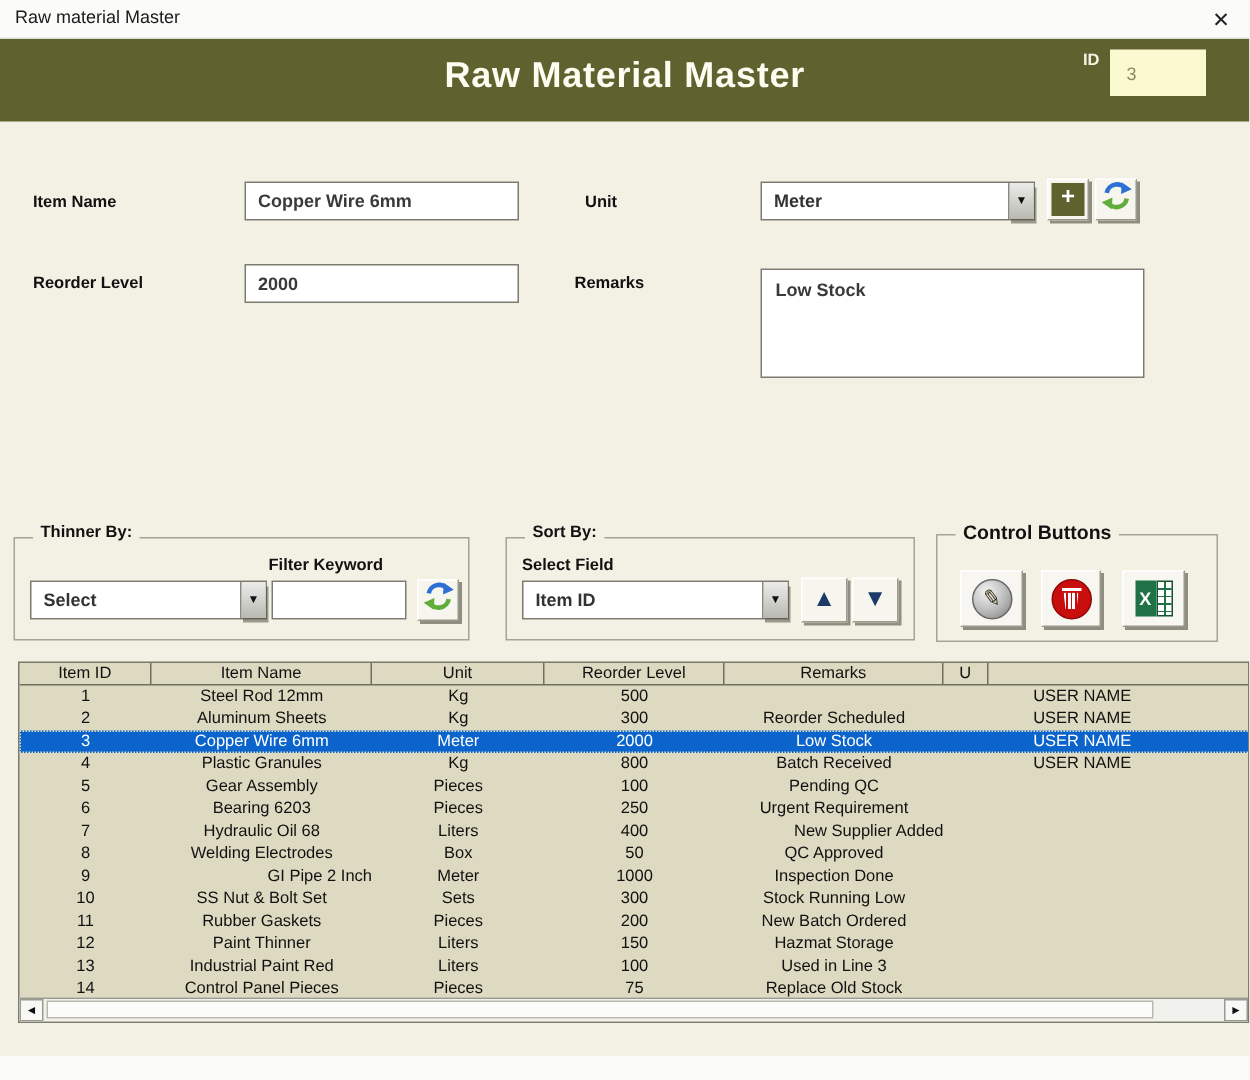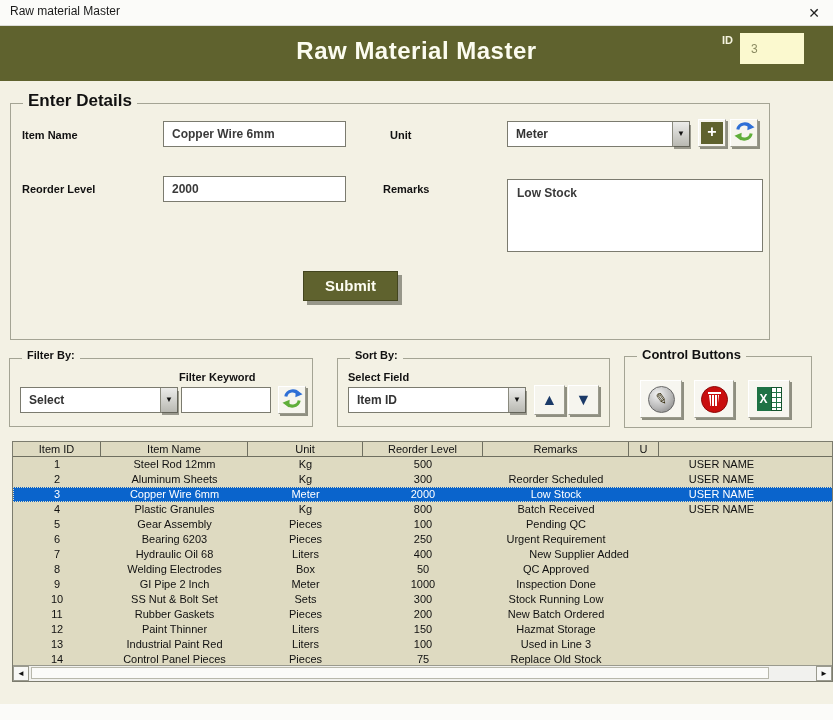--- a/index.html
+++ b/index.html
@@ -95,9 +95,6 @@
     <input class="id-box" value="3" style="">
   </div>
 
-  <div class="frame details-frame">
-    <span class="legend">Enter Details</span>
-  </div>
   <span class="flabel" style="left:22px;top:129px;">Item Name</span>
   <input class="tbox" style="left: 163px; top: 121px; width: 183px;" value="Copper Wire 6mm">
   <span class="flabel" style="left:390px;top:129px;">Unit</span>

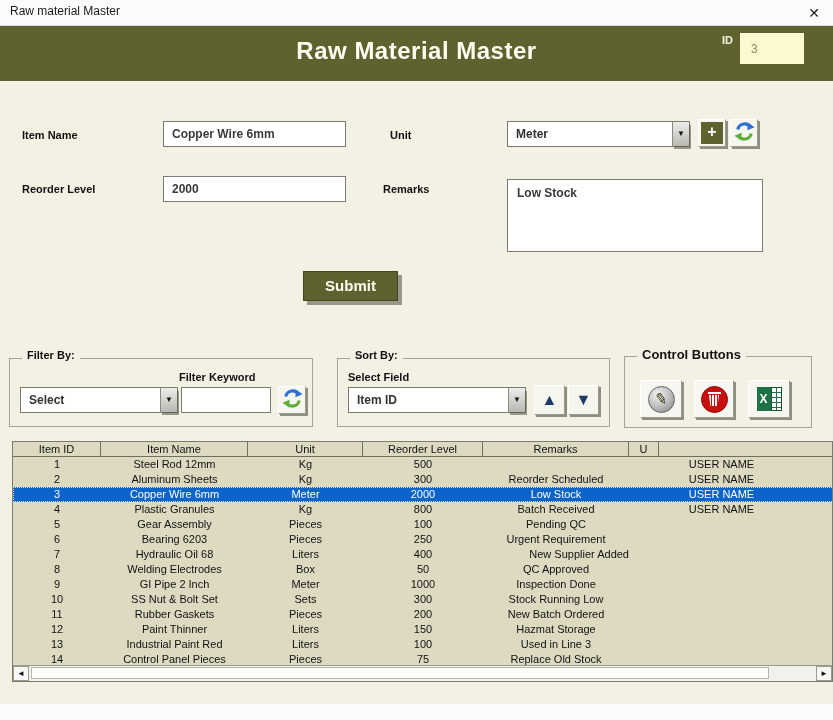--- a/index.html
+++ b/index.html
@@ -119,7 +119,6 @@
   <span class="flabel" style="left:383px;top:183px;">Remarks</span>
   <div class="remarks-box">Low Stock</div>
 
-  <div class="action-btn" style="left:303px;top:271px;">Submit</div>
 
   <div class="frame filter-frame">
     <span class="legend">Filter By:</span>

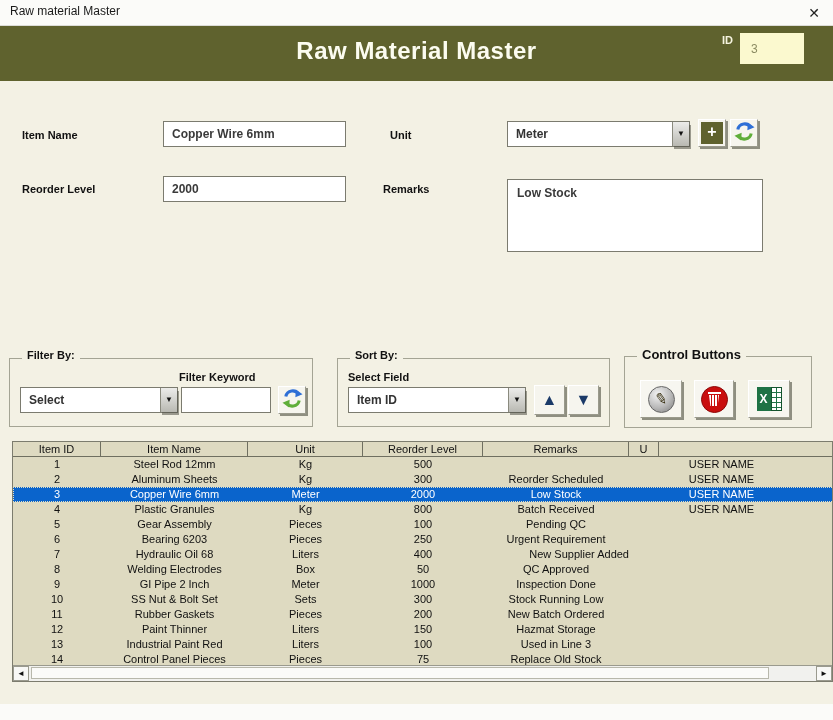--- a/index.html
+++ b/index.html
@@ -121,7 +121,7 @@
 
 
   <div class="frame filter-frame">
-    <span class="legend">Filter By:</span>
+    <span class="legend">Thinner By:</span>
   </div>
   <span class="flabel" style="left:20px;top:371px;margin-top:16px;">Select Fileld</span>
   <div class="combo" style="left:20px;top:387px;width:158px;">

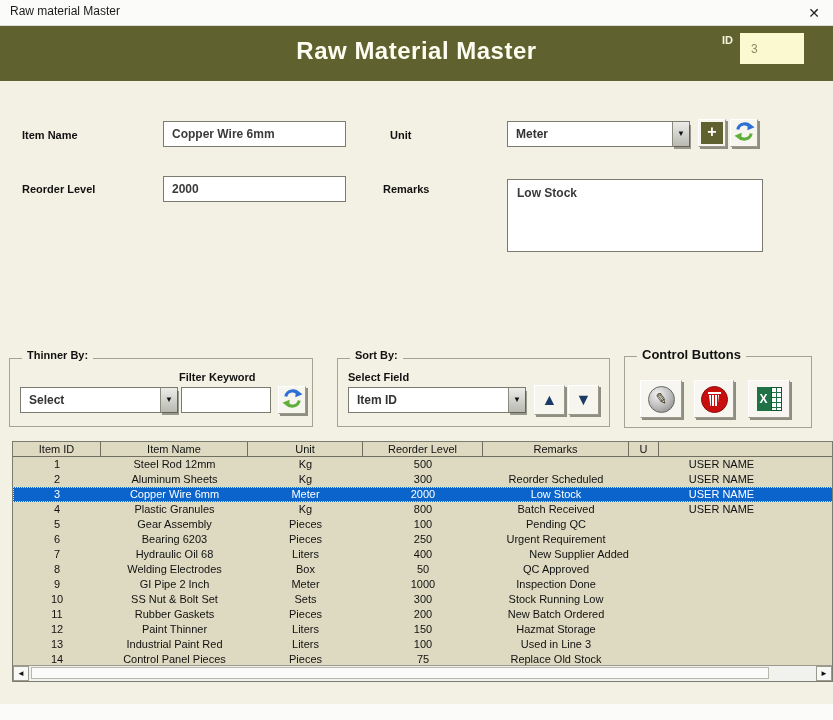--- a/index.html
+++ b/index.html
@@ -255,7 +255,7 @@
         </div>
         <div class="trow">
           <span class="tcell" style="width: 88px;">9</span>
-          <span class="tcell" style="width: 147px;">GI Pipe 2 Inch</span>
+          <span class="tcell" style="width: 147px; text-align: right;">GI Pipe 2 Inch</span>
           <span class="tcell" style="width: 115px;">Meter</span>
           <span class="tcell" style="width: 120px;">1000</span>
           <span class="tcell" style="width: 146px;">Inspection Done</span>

◇ ◇ ◇ ◇ ◇

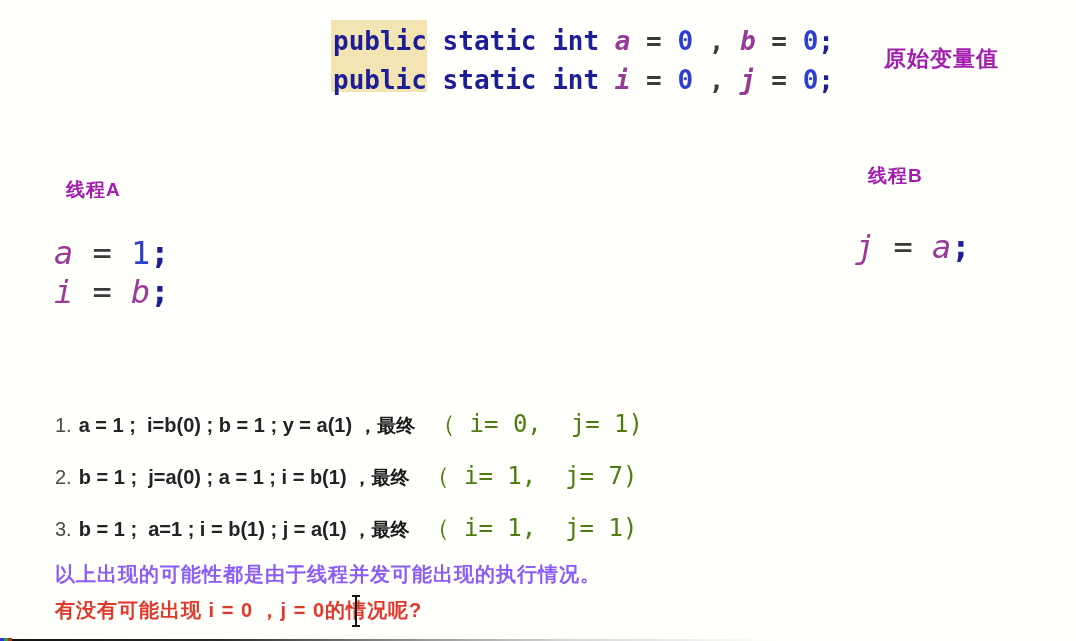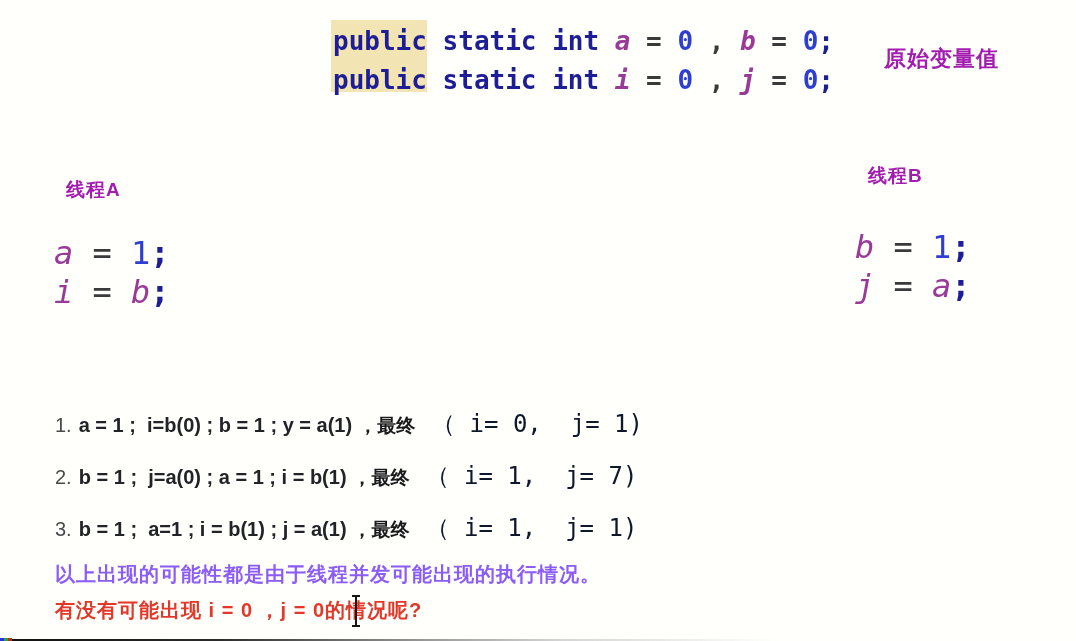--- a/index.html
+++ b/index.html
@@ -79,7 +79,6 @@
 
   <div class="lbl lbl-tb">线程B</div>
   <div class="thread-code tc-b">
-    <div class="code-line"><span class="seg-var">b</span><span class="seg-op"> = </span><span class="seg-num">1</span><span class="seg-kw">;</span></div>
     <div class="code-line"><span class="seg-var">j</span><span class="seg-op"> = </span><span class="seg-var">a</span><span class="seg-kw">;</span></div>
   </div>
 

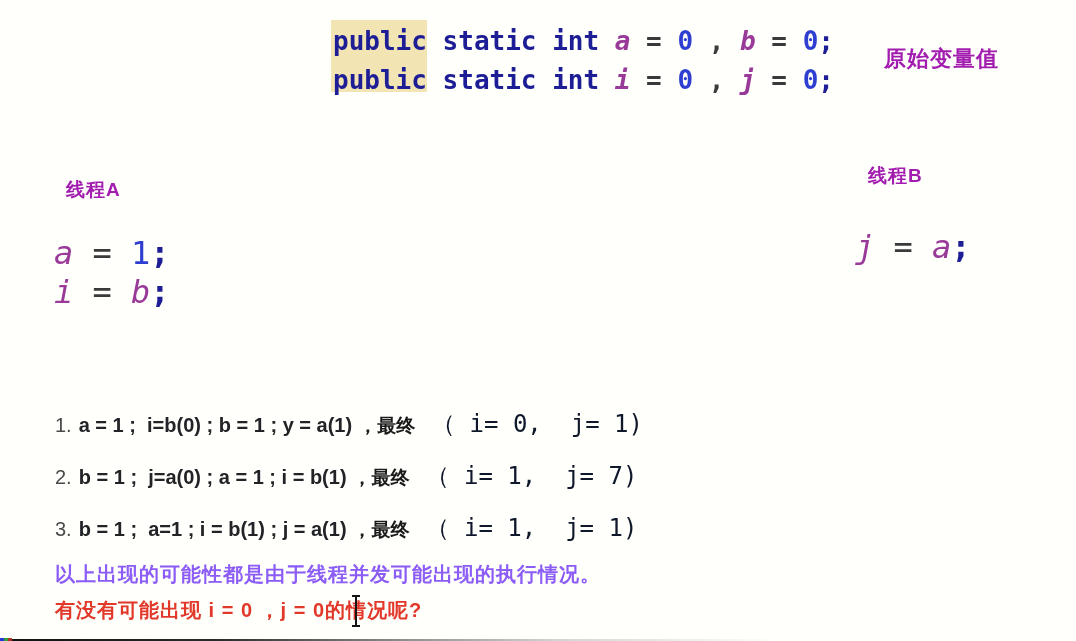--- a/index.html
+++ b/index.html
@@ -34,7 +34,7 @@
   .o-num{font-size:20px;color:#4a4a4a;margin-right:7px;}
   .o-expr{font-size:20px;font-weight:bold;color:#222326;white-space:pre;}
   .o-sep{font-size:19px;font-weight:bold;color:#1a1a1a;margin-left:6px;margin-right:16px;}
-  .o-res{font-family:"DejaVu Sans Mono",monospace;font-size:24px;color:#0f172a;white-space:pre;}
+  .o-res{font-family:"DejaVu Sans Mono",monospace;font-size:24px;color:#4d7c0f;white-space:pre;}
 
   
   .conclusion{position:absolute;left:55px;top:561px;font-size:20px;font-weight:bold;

◇ ◇ ◇ ◇ ◇

» Problem to work on
Which lines in the records above contain the word "value"? Copy each one.

» Task response
     <input class="id-box" value="3" style="">
   <input class="tbox" style="left: 163px; top: 121px; width: 183px;" value="Copper Wire 6mm">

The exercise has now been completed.